__Activity__. Scan the material that follows. Copy every line containing the word "Install".

__Supplied data__.
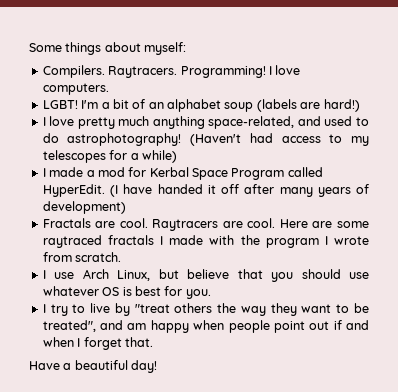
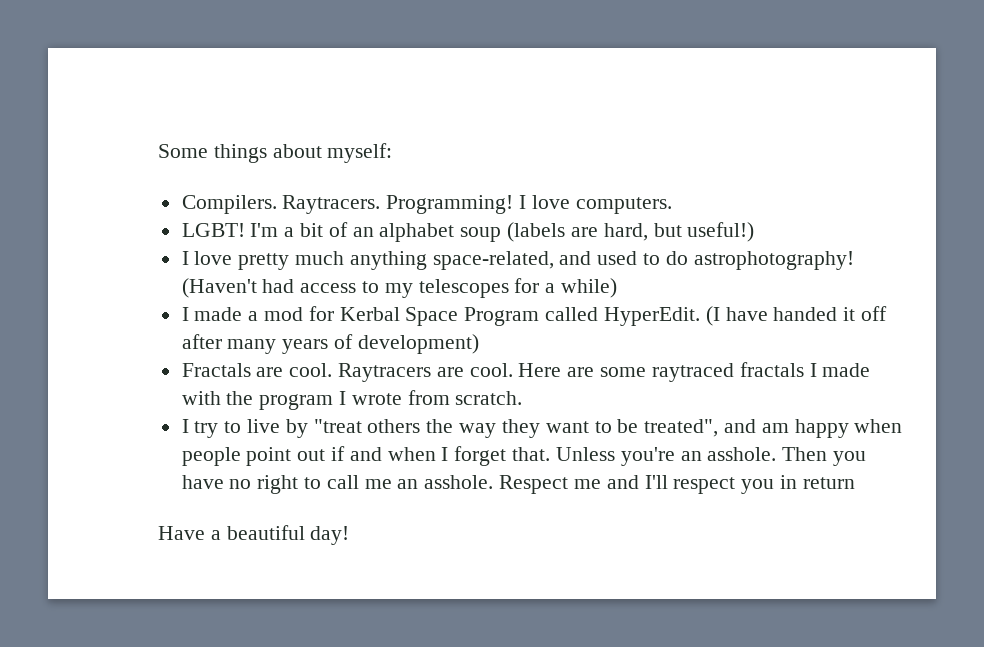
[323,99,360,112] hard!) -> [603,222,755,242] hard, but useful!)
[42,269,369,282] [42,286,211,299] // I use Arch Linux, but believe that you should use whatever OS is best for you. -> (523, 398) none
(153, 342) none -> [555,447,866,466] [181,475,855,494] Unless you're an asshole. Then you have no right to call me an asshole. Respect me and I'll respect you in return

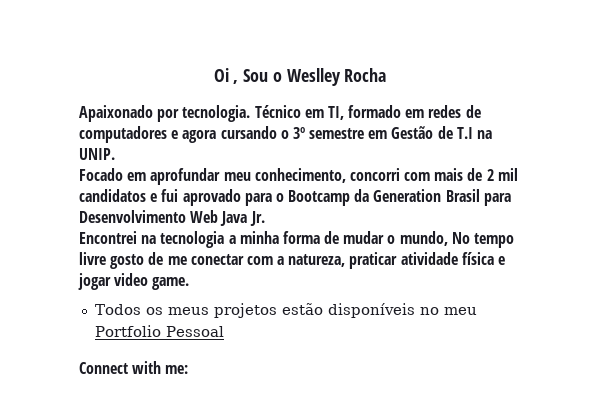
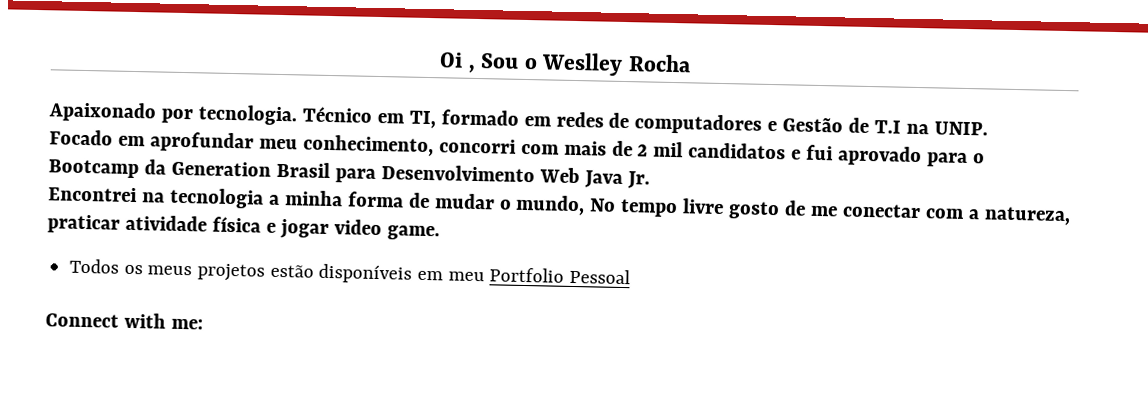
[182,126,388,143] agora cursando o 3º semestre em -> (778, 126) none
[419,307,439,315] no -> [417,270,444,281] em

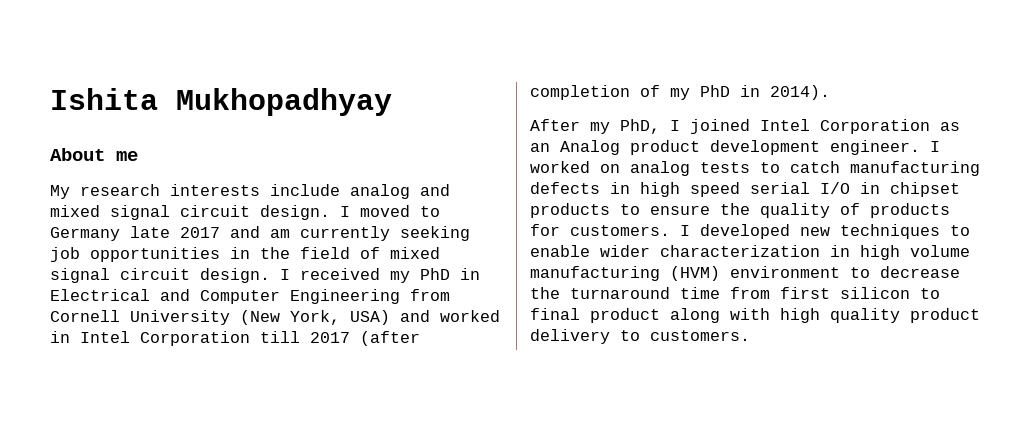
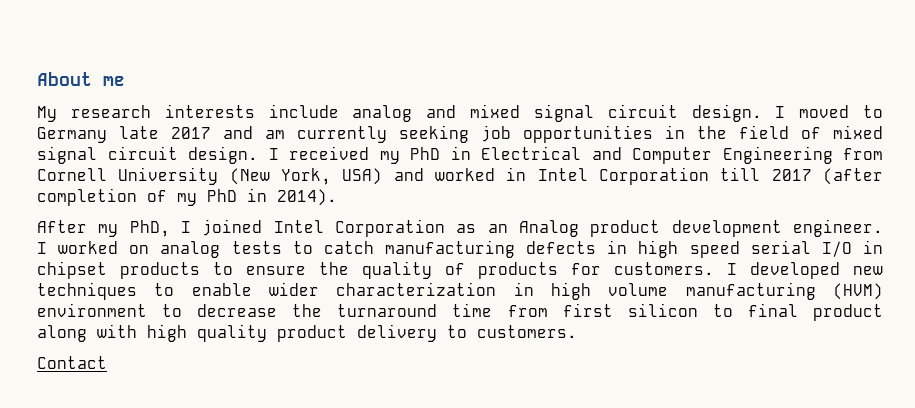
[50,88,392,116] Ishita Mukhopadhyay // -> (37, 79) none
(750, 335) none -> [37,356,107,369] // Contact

...

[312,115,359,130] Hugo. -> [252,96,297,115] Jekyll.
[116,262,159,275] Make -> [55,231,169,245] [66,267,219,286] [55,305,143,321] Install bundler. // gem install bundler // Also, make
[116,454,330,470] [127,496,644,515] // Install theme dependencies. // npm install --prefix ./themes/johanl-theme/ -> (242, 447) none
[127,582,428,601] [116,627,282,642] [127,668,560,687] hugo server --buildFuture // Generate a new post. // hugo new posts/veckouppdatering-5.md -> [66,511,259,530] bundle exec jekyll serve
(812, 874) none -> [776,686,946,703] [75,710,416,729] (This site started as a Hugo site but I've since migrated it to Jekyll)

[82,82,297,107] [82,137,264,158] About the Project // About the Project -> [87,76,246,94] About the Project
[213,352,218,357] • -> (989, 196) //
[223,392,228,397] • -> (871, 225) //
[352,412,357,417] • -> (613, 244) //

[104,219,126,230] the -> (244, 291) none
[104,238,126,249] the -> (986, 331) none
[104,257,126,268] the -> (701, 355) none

__Exercise output__.
[116,262,159,275] Make -> [55,231,169,245] [66,267,219,286] [55,305,143,321] Install bundler. // gem install bundler // Also, make
[116,454,330,470] [127,496,644,515] // Install theme dependencies. // npm install --prefix ./themes/johanl-theme/ -> (242, 447) none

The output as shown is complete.